»»
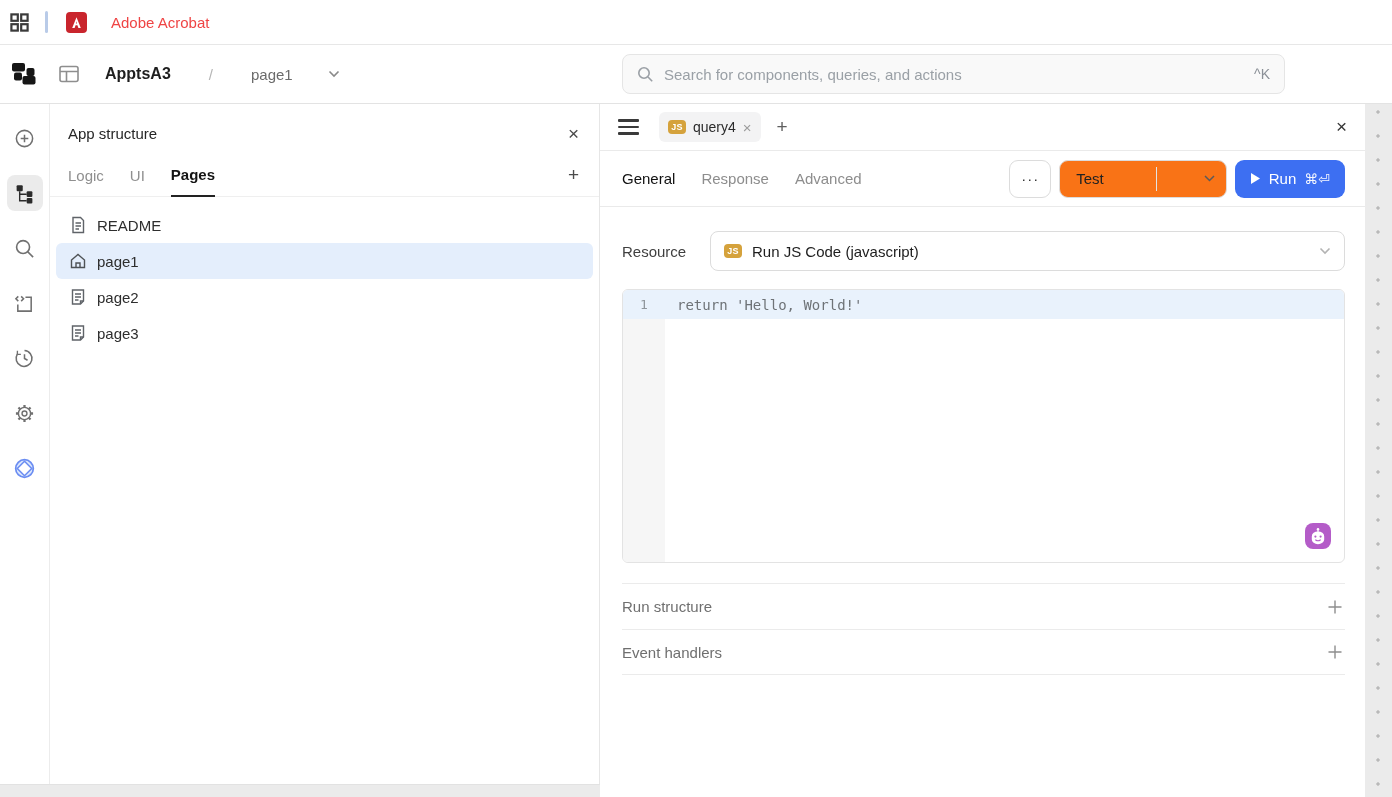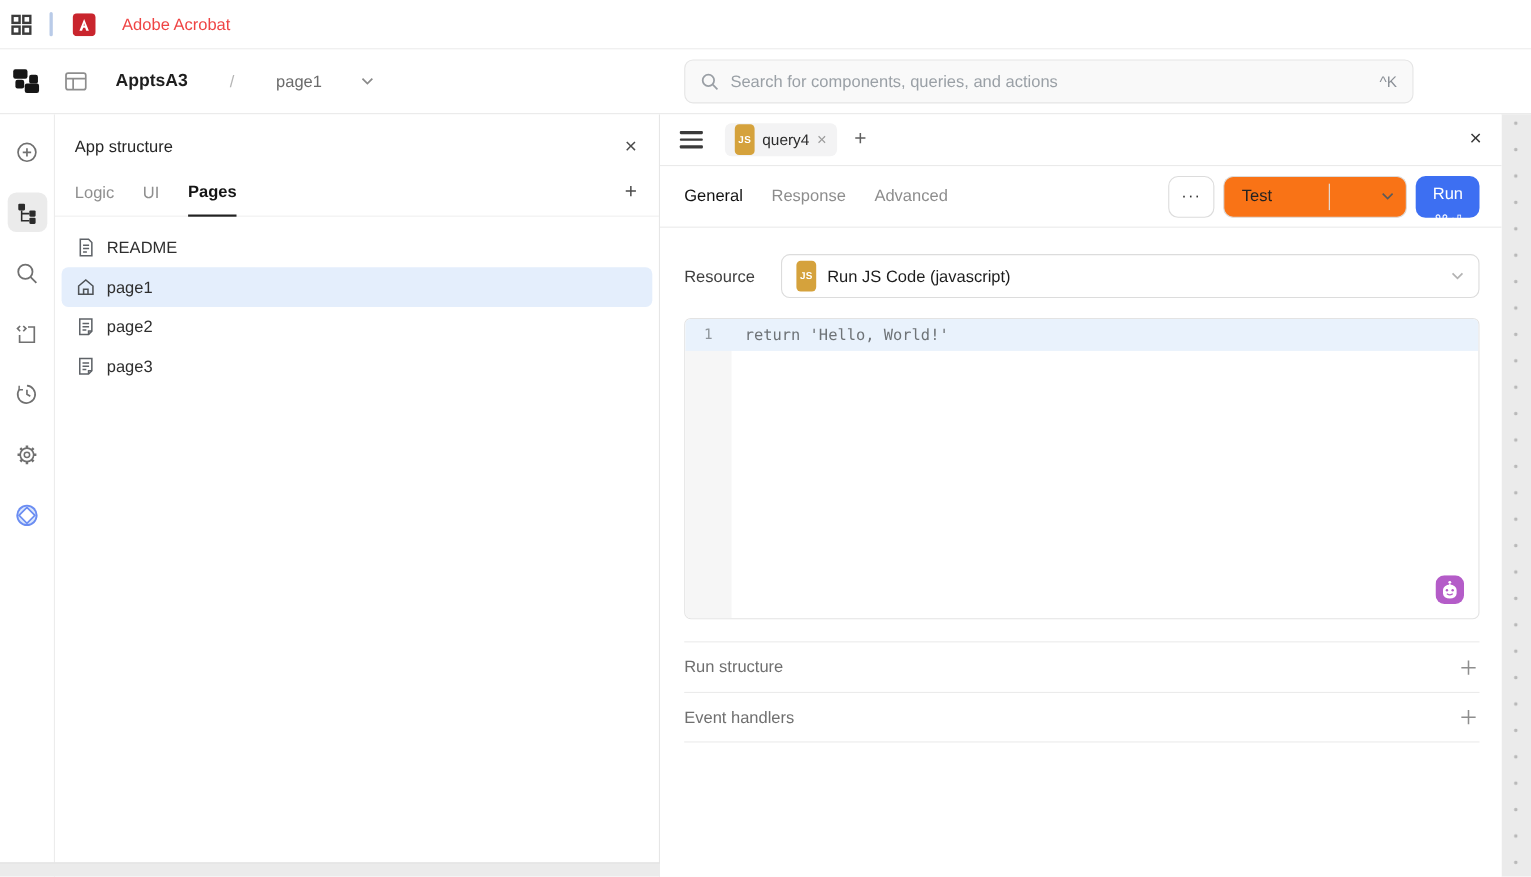--- a/index.html
+++ b/index.html
@@ -50,39 +50,39 @@
   .page-row { height:36px; display:flex; align-items:center; padding-left:13px; border-radius:6px; cursor:pointer; }
   .page-row.selected { background:#e4eefc; }
   .page-row .plabel { margin-left:10px; font-size:15px; color:#2e2e2e; }
 
   
   .query { flex:1; display:flex; flex-direction:column; background:#fff; z-index:2; }
   .qtabbar { height:47px; border-bottom:1px solid #eaeaea; display:flex; align-items:center; padding:0 18px; }
   .hamburger { display:flex; flex-direction:column; gap:4px; cursor:pointer; }
   .hamburger span { display:block; width:21px; height:2.4px; background:#3a3a3a; border-radius:1px; }
   .qtab { margin-left:20px; background:#f3f3f4; border-radius:6px; height:30px; display:flex; align-items:center; padding:0 9px; cursor:pointer; }
-  .js-badge { width:18px; height:28px; border-radius:4px; background:#d5a23c; color:#fff; font-size:9px; font-weight:bold;
+  .js-badge { width:18px; height:14px; border-radius:4px; background:#d5a23c; color:#fff; font-size:9px; font-weight:bold;
     display:flex; align-items:center; justify-content:center; letter-spacing:.3px; }
   .qtab-label { margin-left:7px; font-size:14px; color:#2b2b2b; }
   .qtab-close { margin-left:7px; color:#9b9b9b; font-size:15px; cursor:pointer; }
   .qtab-add { margin-left:16px; color:#5f5f5f; font-size:19px; cursor:pointer; }
   .qbar-close { margin-left:auto; font-size:19px; color:#373737; cursor:pointer; }
 
   .qsubbar { height:56px; border-bottom:1px solid #eaeaea; display:flex; align-items:center; padding:0 20px 0 22px; }
   .qstab { font-size:15px; color:#8d8d8d; margin-right:26px; cursor:pointer; }
   .qstab.active { color:#111; font-weight:500; }
   .qactions { margin-left:auto; display:flex; align-items:center; gap:8px; }
   .btn-more { width:42px; height:38px; border:1px solid #dcdcdc; border-radius:9px; background:#fff;
     display:flex; align-items:center; justify-content:center; font-size:15px; color:#333; letter-spacing:1px; cursor:pointer; }
   .btn-test { height:38px; border:1px solid #dcdcdc; border-radius:9px; background:#f97316; display:flex; align-items:stretch; cursor:pointer;gap:36px; }
   .btn-test .tlabel { display:flex; align-items:center; padding:0 16px; font-size:15px; color:#222; }
   .btn-test .tdiv { width:1px; background:#e3e3e3; margin:6px 0; }
   .btn-test .tcaret { display:flex; align-items:center; padding:0 11px; }
   .btn-run { height:38px; border:none; border-radius:9px; background:#3d6ff2; color:#fff; display:flex; align-items:center;
-    padding:0 15px; gap:8px; cursor:pointer;flex-direction:column; }
+    padding:0 15px; gap:8px; cursor:pointer; }
   .btn-run .rlabel { font-size:15px; font-weight:500; }
   .btn-run .rshortcut { font-size:14px; opacity:.95; font-family:"DejaVu Sans",sans-serif; }
 
   .qcontent { position:relative; padding:24px 20px 0 22px; flex:1; }
   .resource-row { display:flex; align-items:center; }
   .resource-label { width:88px; font-size:15px; color:#3f3f3f; }
   .resource-select { flex:1; height:40px; border:1px solid #dcdcdc; border-radius:8px; display:flex; align-items:center; padding:0 13px; cursor:pointer; background:#fff; }
   .resource-select .rs-label { margin-left:10px; font-size:15px; color:#1d1d1d; }
   .rs-caret { margin-left:auto; display:flex; }
 

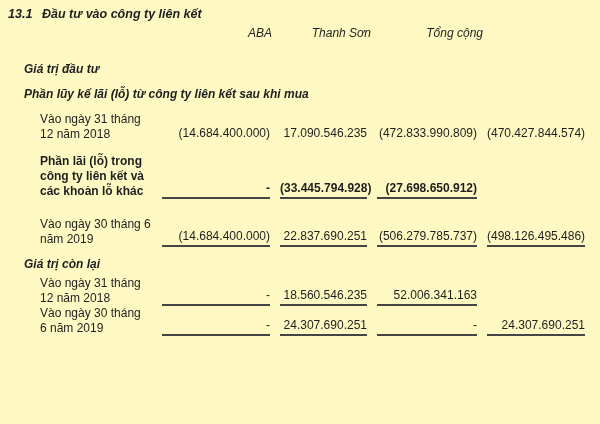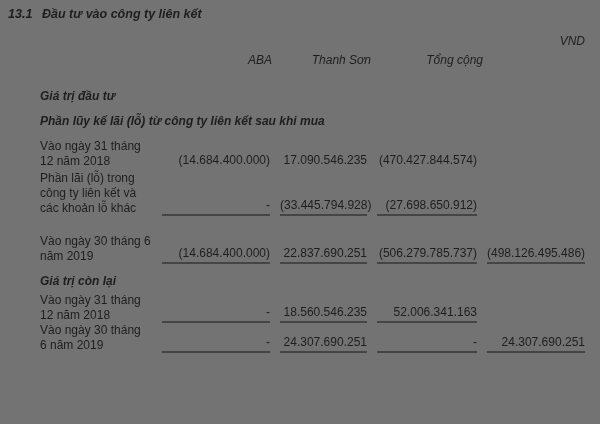--- a/index.html
+++ b/index.html
@@ -1,17 +1,17 @@
 <!DOCTYPE html>
 <html><head>
 <meta charset="utf-8">
 <style>
   html,body { margin:0; padding:0; background:#e9e9e9; }
   .page {
-    width:600px; height:424px; background:#737373; overflow:hidden;
+    width:600px; height:424px; background:#fef9c3; overflow:hidden;
     font-family:"Liberation Sans", sans-serif; color:#1e1e1e;
     position:relative; box-sizing:border-box;
   }
   .title-row {
     display:flex; padding:7px 0 0 8px;
     font-weight:bold; font-style:italic; font-size:12.5px; line-height:15px;
   }
   .title-num { width:34px; }
   .row {
     display:grid;
@@ -21,70 +21,64 @@
     margin-left:40px; width:545px;
     font-size:12px; line-height:15px;
   }
   .cell { min-width:0; }
   .val { text-align:right; white-space:nowrap; padding-bottom:1px; }
   .ul  { border-bottom:2px solid #454545; }
   .col-hdr { font-style:italic; text-align:right; white-space:nowrap; }
   .vnd-row { margin-top:12px; }
   .hdr-row { margin-top:4px;gap:12px; }
   .sec-hdr {
-    margin-left:40px; font-weight:bold; font-style:italic;
+    margin-left:24px; font-weight:bold; font-style:italic;
     font-size:12px; line-height:15px;
   }
   .sec1 { margin-top:21px; }
   .r-invest { margin-top:4px; }
   .sec2 { margin-top:10px; }
   .r-accum1 { margin-top:10px; }
-  .r-accum2 { margin-top:2px; }
+  .r-accum2 { margin-top:12px;font-weight:bold; }
   .r-accum3 { margin-top:18px; }
   .sec3 { margin-top:10px; }
   .r-carry1 { margin-top:4px; }
   .r-carry2 { }
 </style>
 </head>
 <body>
 
 <div class="page">
 
   <div class="title-row">
     <span class="title-num">13.1</span>
     <span>Đầu tư vào công ty liên kết</span>
   </div>
 
-  <div class="row vnd-row">
-    <div class="cell"></div>
-      <div class="cell"></div>
-      <div class="cell"></div>
-      <div class="cell"></div>
-    <div class="cell col-hdr">VND</div>
-  </div>
 
   <div class="row hdr-row">
     <div class="cell"></div>
     <div class="cell col-hdr">ABA</div>
     <div class="cell col-hdr">Thanh Sơn</div>
     <div class="cell col-hdr">Tổng cộng</div>
   </div>
 
   <div class="sec-hdr sec1">Giá trị đầu tư</div>
 
 
   <div class="sec-hdr sec2">Phần lũy kế lãi (lỗ) từ công ty liên kết sau khi mua</div>
 
   <div class="row r-accum1">
     <div class="cell">
       <div>Vào ngày 31 tháng</div>
       <div>12 năm 2018</div>
     </div>
     <div class="cell val">(14.684.400.000)</div>
     <div class="cell val">17.090.546.235</div>
+    <div class="cell val">(472.833.990.809)</div>
     <div class="cell val">(470.427.844.574)</div>
   </div>
 
   <div class="row r-accum2">
     <div class="cell">
       <div>Phần lãi (lỗ) trong</div>
       <div>công ty liên kết và</div>
       <div>các khoản lỗ khác</div>
     </div>
     <div class="cell val ul">-</div>

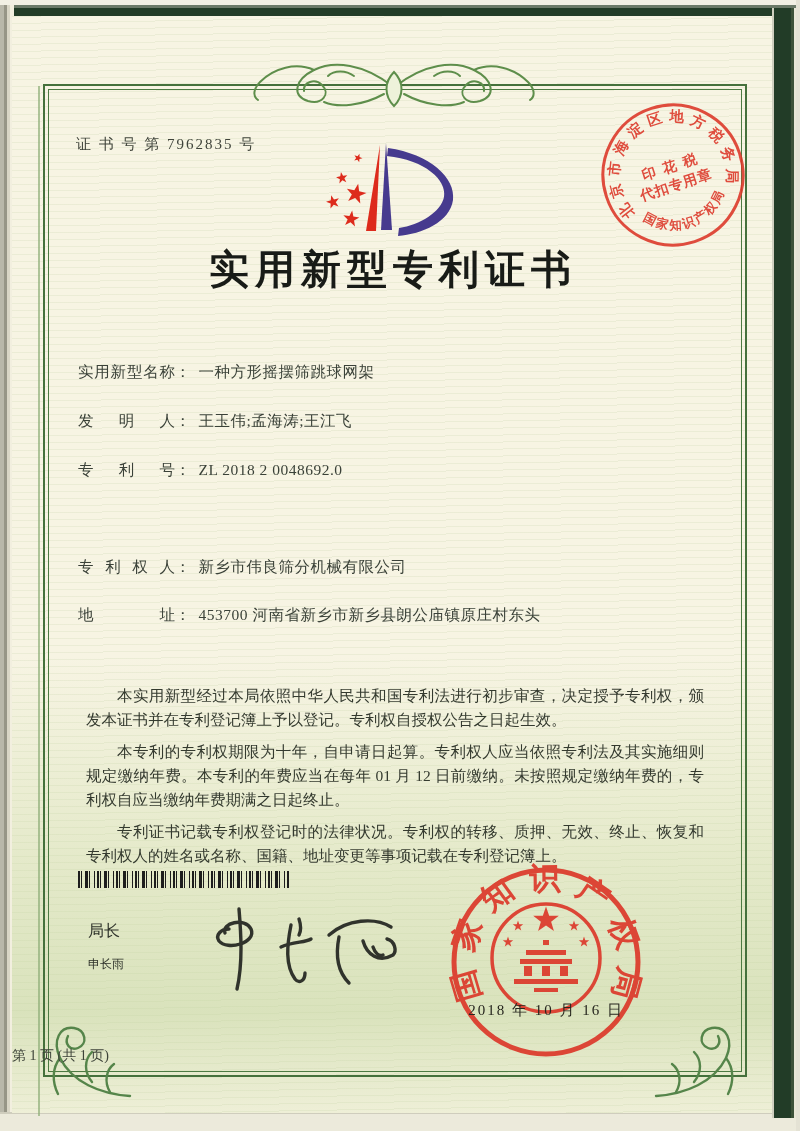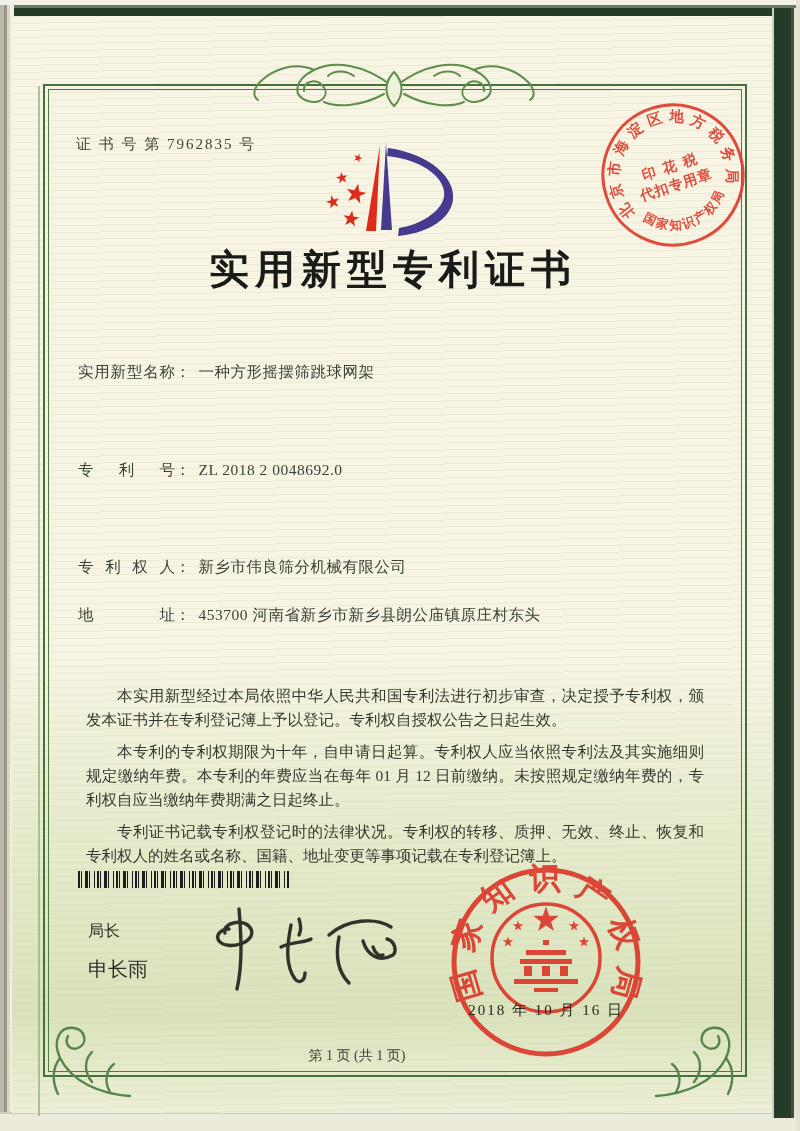--- a/index.html
+++ b/index.html
@@ -37,27 +37,27 @@
   .colon{margin-right:8px;}
   .val{letter-spacing:.5px;}
   .grant-right{position:absolute;left:377px;top:0;}
   .paras{position:absolute;left:66px;top:660px;width:634px;font-size:15.5px;line-height:24px;
     color:#343a2f;text-align:justify;}
   .paras p{margin:8px;text-indent:31px;}
   .barcode{position:absolute;left:66px;top:855px;width:212px;height:17px;
     background:repeating-linear-gradient(90deg,#1d1d1d 0 2px,transparent 2px 3px,#1d1d1d 3px 4px,transparent 4px 7px,#1d1d1d 7px 10px,transparent 10px 11px,#1d1d1d 11px 12px,transparent 12px 16px,#1d1d1d 16px 17px,transparent 17px 19px);}
   .signer-title{position:absolute;left:76px;top:905px;font-size:16px;color:#2d3129;
     font-family:"Liberation Sans","DejaVu Sans",sans-serif;}
-  .signer-name{position:absolute;left:76px;top:940px;font-size:20px;color:#2d3129;
+  .signer-name{position:absolute;left:76px;top:940px;font-size:12px;color:#2d3129;
     font-family:"Liberation Sans","DejaVu Sans",sans-serif;}
   .signature{position:absolute;left:175px;top:875px;}
   .seal-main{position:absolute;left:434px;top:846px;}
   .seal-date{position:absolute;left:434px;top:985px;width:200px;text-align:center;
     font-size:15px;letter-spacing:2px;color:#27271f;z-index:5;}
-  .footer{position:absolute;left:0;top:1031px;width:690px;text-align:center;
+  .footer{position:absolute;left:0;top:1031px;width:690px;text-align:left;
     font-size:14px;color:#3c4238;}
   .stamp-tax{position:absolute;left:586px;top:84px;}
   .logo{position:absolute;left:294px;top:125px;}
   .ornament-top{position:absolute;left:222px;top:40px;}
   .corner-fl{position:absolute;}
 </style>
 </head>
 <body>
 
 <div id="stage">
@@ -141,20 +141,23 @@
         </text>
         <text x="75" y="71" text-anchor="middle" font-size="14" font-weight="bold" letter-spacing="2">印 花 税</text>
         <text x="75" y="90" text-anchor="middle" font-size="14" font-weight="bold" letter-spacing="1">代扣专用章</text>
       </g>
     </svg>
 
     <div class="title">实用新型专利证书</div>
 
     <div class="row" style="top:340px;">
       <span class="lbl">实用新型名称</span><span class="colon">：</span><span class="val">一种方形摇摆筛跳球网架</span>
+    </div>
+    <div class="row" style="top:389px;">
+      <span class="lbl">发明人</span><span class="colon">：</span><span class="val">王玉伟;孟海涛;王江飞</span>
     </div>
     <div class="row" style="top:438px;">
       <span class="lbl">专利号</span><span class="colon">：</span><span class="val">ZL 2018 2 0048692.0</span>
     </div>
     <div class="row" style="top:535px;">
       <span class="lbl">专利权人</span><span class="colon">：</span><span class="val">新乡市伟良筛分机械有限公司</span>
     </div>
     <div class="row" style="top:583px;">
       <span class="lbl">地址</span><span class="colon">：</span><span class="val">453700  河南省新乡市新乡县朗公庙镇原庄村东头</span>
     </div>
««
Please copy each line of the records above that holds the word "serif".

• **Result**
   .btn-run .rshortcut { font-size:14px; opacity:.95; font-family:"DejaVu Sans",sans-serif; }
     font-family:"Liberation Sans", sans-serif; color:#1e1e1e;
     font-family:"Liberation Sans","DejaVu Sans",sans-serif;}
     font-family:"Liberation Sans","DejaVu Sans",sans-serif;}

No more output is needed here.